◆ **WORK ITEM**
Please output exactly the part of the records below that opens with the line containing "color: #bef264 ->" and closes with the line containing "двигается ли секундная", both lines included, and nothing else.

◆ **SOURCE RECORDS**
====

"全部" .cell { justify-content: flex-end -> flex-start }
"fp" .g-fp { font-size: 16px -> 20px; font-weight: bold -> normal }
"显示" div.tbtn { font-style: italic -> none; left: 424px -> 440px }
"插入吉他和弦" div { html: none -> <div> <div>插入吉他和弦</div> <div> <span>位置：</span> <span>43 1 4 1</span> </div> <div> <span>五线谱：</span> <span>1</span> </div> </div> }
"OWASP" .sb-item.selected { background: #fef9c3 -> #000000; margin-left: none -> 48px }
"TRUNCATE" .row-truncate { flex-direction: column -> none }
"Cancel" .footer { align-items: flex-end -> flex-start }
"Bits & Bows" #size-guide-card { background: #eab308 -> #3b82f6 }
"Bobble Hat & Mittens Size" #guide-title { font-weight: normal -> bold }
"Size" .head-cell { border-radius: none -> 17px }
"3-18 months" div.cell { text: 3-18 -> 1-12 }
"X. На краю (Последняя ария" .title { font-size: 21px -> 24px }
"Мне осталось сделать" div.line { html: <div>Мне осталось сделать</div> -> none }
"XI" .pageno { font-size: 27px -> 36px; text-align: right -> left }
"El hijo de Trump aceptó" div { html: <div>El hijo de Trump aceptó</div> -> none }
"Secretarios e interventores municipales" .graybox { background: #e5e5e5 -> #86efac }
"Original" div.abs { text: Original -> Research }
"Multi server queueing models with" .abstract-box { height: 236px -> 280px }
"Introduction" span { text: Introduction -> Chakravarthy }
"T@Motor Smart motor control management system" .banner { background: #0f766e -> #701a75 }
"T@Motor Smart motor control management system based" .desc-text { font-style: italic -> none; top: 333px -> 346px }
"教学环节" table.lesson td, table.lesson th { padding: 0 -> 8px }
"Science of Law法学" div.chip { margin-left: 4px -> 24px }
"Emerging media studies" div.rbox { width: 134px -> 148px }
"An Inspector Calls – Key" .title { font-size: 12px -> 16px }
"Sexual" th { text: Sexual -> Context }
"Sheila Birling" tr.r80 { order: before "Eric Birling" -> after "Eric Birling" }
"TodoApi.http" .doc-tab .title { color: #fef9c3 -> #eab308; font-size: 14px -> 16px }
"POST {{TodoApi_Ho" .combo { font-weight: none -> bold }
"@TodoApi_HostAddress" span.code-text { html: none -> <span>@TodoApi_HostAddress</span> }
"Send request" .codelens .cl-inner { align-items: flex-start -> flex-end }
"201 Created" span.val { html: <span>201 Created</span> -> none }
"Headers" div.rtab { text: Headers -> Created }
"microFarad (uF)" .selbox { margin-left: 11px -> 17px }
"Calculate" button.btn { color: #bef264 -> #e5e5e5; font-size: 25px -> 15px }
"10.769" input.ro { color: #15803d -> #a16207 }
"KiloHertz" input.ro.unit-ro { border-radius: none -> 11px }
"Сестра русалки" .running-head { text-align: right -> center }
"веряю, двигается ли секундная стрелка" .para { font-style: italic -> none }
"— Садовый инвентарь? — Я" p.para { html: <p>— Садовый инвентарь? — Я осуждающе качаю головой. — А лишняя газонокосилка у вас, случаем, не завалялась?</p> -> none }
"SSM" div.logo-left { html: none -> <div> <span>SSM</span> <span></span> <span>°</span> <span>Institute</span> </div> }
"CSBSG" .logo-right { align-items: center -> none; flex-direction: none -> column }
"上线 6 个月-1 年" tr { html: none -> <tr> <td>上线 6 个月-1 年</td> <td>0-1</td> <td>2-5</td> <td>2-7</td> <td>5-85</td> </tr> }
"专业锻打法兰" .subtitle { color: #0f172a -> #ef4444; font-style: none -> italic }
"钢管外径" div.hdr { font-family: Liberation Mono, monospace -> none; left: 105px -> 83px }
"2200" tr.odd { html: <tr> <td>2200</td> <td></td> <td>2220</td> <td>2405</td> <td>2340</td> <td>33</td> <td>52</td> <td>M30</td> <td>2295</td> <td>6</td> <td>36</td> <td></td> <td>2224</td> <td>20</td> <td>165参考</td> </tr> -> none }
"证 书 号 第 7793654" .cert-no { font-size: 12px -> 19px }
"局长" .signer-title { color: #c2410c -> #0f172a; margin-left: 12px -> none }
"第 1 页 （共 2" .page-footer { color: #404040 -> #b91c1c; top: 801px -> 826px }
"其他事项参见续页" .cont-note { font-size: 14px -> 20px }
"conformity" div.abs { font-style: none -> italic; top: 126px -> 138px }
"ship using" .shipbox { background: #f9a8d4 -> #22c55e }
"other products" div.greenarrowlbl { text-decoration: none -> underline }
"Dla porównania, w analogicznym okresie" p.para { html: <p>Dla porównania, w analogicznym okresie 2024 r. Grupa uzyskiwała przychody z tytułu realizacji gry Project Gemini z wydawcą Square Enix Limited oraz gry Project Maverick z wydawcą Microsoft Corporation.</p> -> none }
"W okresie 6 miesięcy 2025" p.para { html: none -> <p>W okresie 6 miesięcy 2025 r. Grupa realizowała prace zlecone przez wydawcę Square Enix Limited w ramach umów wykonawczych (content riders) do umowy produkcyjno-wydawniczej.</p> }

====

◆ **WRITTEN RESPONSE**
"Calculate" button.btn { color: #bef264 -> #e5e5e5; font-size: 25px -> 15px }
"10.769" input.ro { color: #15803d -> #a16207 }
"KiloHertz" input.ro.unit-ro { border-radius: none -> 11px }
"Сестра русалки" .running-head { text-align: right -> center }
"веряю, двигается ли секундная стрелка" .para { font-style: italic -> none }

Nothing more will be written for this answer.